# DBSCAN Clustering Exercise: Mall Customer Segmentation

In this exercise, you will use DBSCAN (Density-Based Spatial Clustering of Applications with Noise) to identify customer segments based on their shopping behavior. This analysis will help understand different customer groups and their characteristics.

## Dataset Description
The Mall Customer Segmentation dataset contains information about customers including:
- CustomerID: Unique identifier for each customer
- Gender: Customer's gender
- Age: Customer's age
- Annual Income (k$): Customer's annual income in thousands of dollars
- Spending Score (1-100): Score assigned by the mall based on customer behavior and spending nature

## Why DBSCAN?
DBSCAN is particularly useful for this dataset because:
1. It can identify clusters of varying shapes and sizes
2. It can detect outliers (unusual customer behavior)
3. It doesn't assume clusters are spherical
4. It doesn't require specifying the number of clusters beforehand

## Your Task
1. Load and explore the dataset
2. Preprocess the data
3. Implement DBSCAN clustering
4. Evaluate the clustering results
5. Visualize the customer segments
6. Analyze segment characteristics

Follow the steps below and fill in the code where indicated.

In [1]:
# Import necessary libraries
import numpy as np
import pandas as pd
import matplotlib.pyplot as plt
# Your code here: Import required sklearn modules


# Create the customer dataset
data = {
    'CustomerID': range(1, 201),
    'Gender': np.random.choice(['Male', 'Female'], size=200),
    'Age': np.random.randint(18, 70, size=200),
    'Annual_Income': np.random.normal(60, 15, size=200),
    'Spending_Score': np.random.normal(50, 25, size=200)
}
df = pd.DataFrame(data)

# Ensure realistic values
df['Annual_Income'] = df['Annual_Income'].clip(20, 100)
df['Spending_Score'] = df['Spending_Score'].clip(1, 100)

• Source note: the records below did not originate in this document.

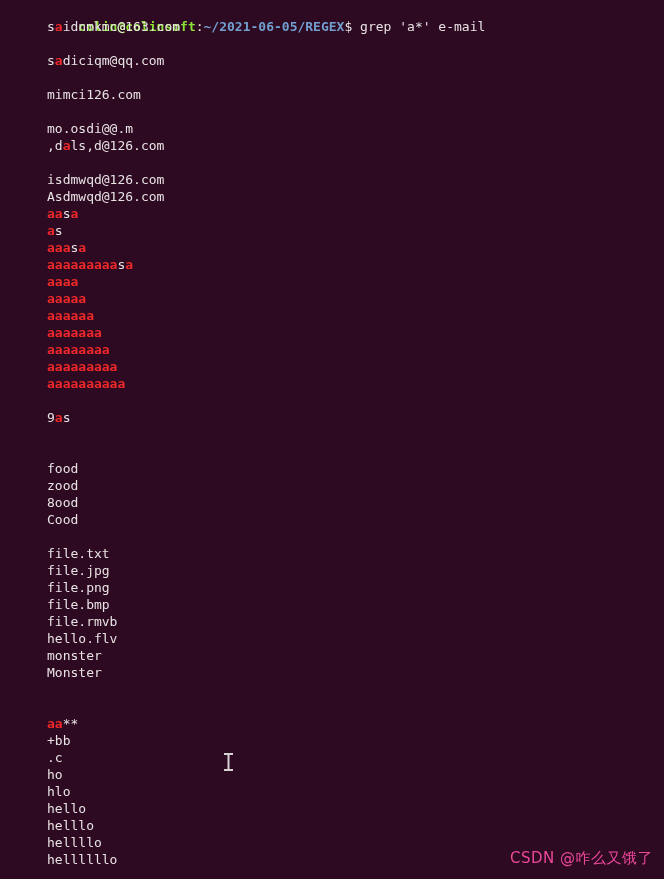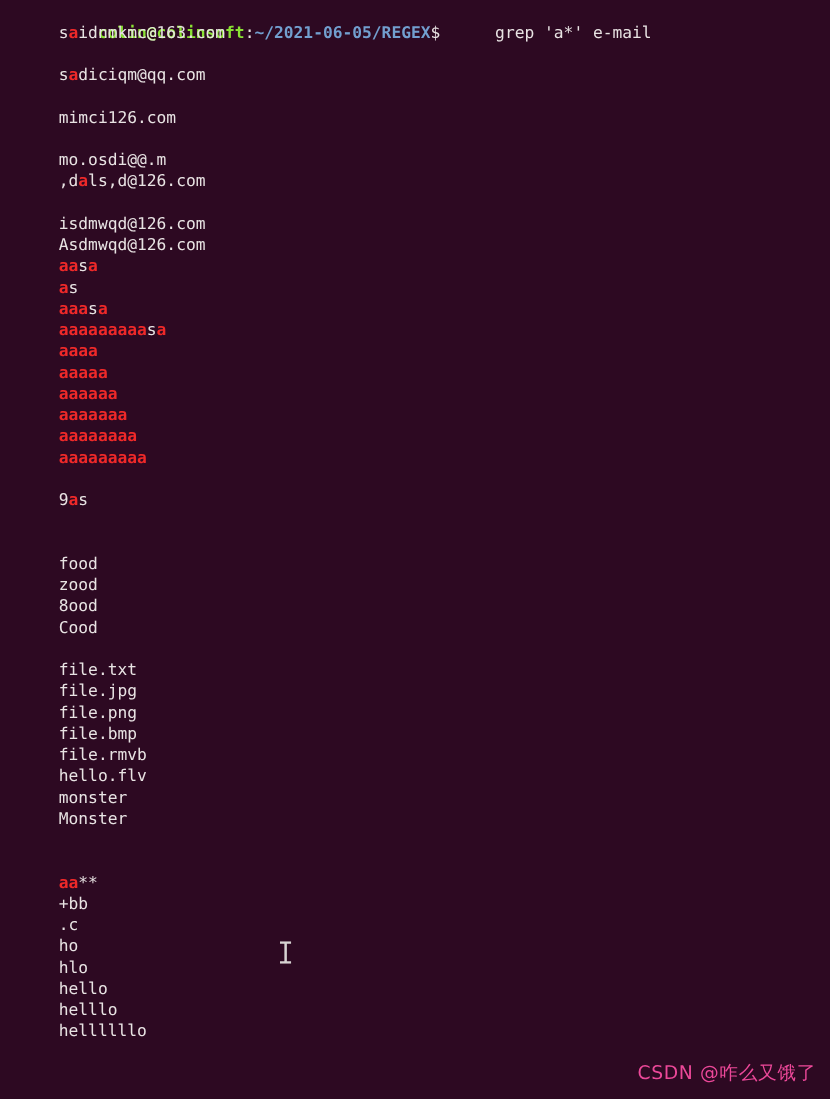--- a/index.html
+++ b/index.html
@@ -31,7 +31,7 @@
   .colon { color: #e8e3e3; }
   .path { color: #729fcf; font-weight: bold; }
   .dollar { color: #e8e3e3; }
-  .cmd { color: #e8e3e3; margin-left: 36px; }
+  .cmd { color: #e8e3e3; }
   .match { color: #ef2929; font-weight: bold; }
   .plain { color: #e8e3e3; }
   #mouse-cursor {

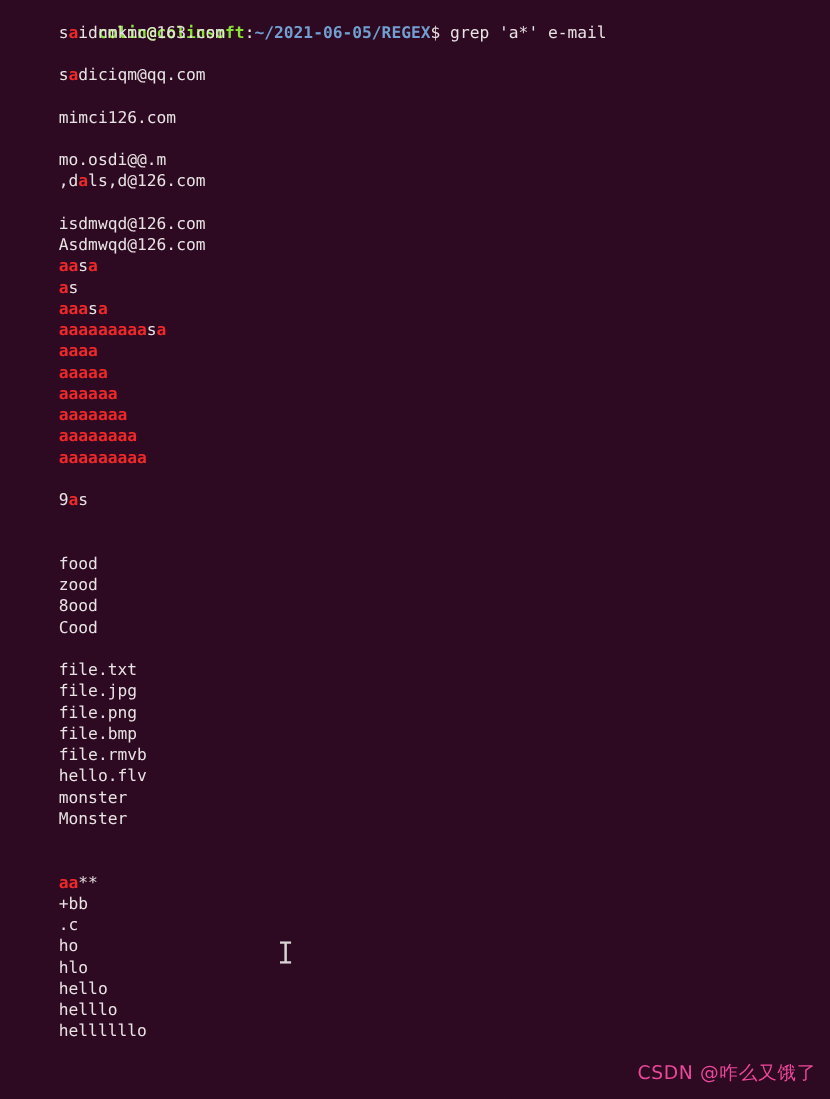--- a/index.html
+++ b/index.html
@@ -84,6 +84,7 @@
       <div class="line"><span class="match">aaaaaaa</span></div>
       <div class="line"><span class="match">aaaaaaaa</span></div>
       <div class="line"><span class="match">aaaaaaaaa</span></div>
+      <div class="line"><span class="match">aaaaaaaaaa</span></div>
       <div class="blank" style="visibility: hidden;">&nbsp;</div>
       <div class="line"><span class="plain">9</span><span class="match">a</span><span class="plain">s</span></div>
       <div class="blank" style="visibility: hidden;">&nbsp;</div>

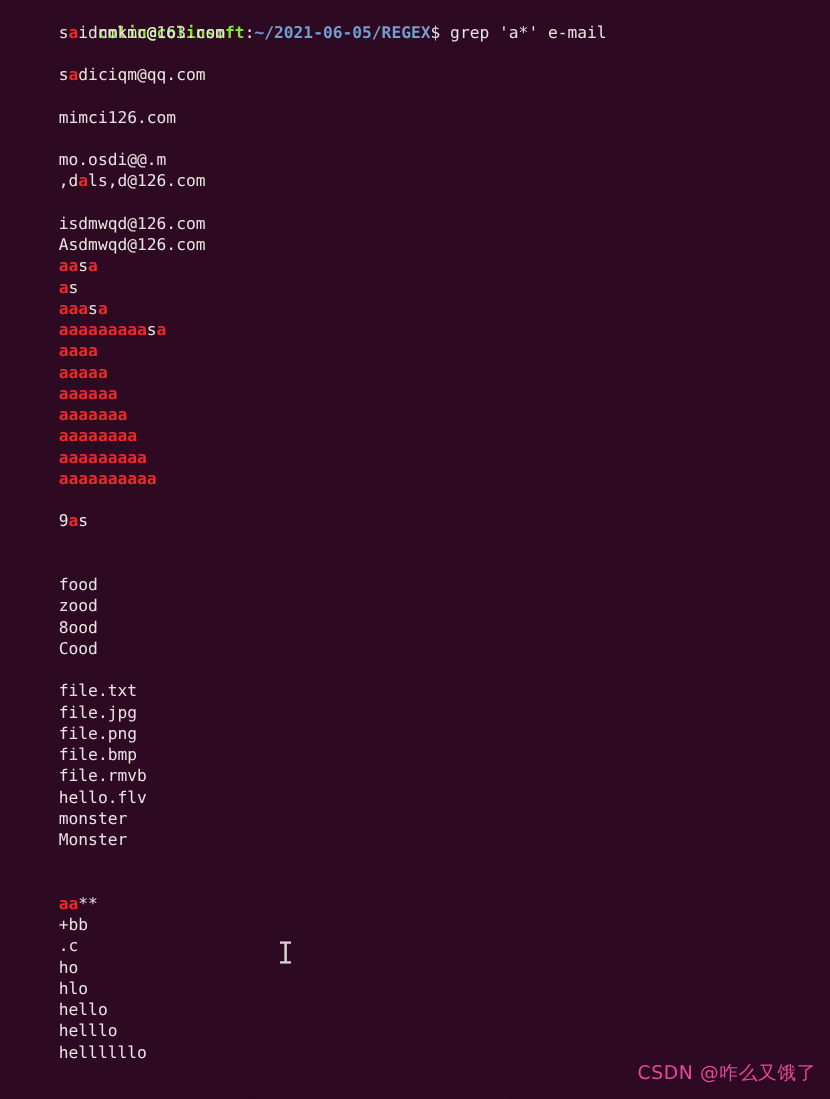--- a/index.html
+++ b/index.html
@@ -111,6 +111,7 @@
       <div class="line"><span class="plain">hlo</span></div>
       <div class="line"><span class="plain">hello</span></div>
       <div class="line"><span class="plain">helllo</span></div>
+      <div class="line"><span class="plain">hellllo</span></div>
       <div class="line"><span class="plain">hellllllo</span></div>
     </div>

# Display the first few rows and basic information about the dataset
# Your code here

## Data Preprocessing
1. Check for missing values
2. Convert categorical variables
3. Scale the features
4. Select relevant features for clustering

Your task:
- Examine the data for any missing values
- Handle the categorical 'Gender' variable
- Scale numerical features using StandardScaler
- Select appropriate features for clustering

In [None]:
# Your code here
# 1. Check for missing values

# 2. Convert categorical variables

# 3. Scale the features 'Annual_Income' and 'Spending_Score'

# 4. Select features for clustering

## DBSCAN Implementation
1. Determine appropriate epsilon (eps) and min_samples parameters
2. Use NearestNeighbors to find optimal eps value
3. Train the DBSCAN model
4. Analyze the clustering results

Your task:
- Implement the k-distance graph to find optimal eps
- Create and train the DBSCAN model
- Analyze the number of clusters and noise points

In [None]:
# Your code here
# 1. Find optimal eps using k-distance graph
from sklearn.neighbors import NearestNeighbors

k = 5
neigh = NearestNeighbors(n_neighbors=k)
neigh.fit(X_cluster) # you need to replace the 'X_cluster' with your sample data
distances, indices = neigh.kneighbors(X_cluster) # you need to replace the 'X_cluster' with your sample data

# Sort and plot k-distances
distances_sorted = np.sort(distances[:, k-1])
plt.figure(figsize=(10, 6))
plt.plot(range(len(distances_sorted)), distances_sorted)
plt.xlabel('Points')
plt.ylabel(f'{k}-th nearest neighbor distance')
plt.title('K-distance Graph')
plt.show()

# 2. Train DBSCAN with optimal parameters

# 3. Analyze clustering results

## Visualization and Evaluation
1. Create scatter plots of customer segments
2. Analyze segment characteristics
3. Visualize feature distributions within segments
4. Compare with other clustering methods (optional)

Your task:
- Create visualizations of customer segments

In [None]:
# Your code here
# 1. Create segment visualization

# 2. Analyze segment characteristics

## Conclusion and Interpretation
Summarize your findings and interpret the results. Consider the following questions:

1. What distinct customer segments did DBSCAN identify?
2. How many meaningful segments were found?
3. What percentage of customers were classified as outliers?
4. What are the characteristics of each segment?
5. How can these insights be used for marketing strategies?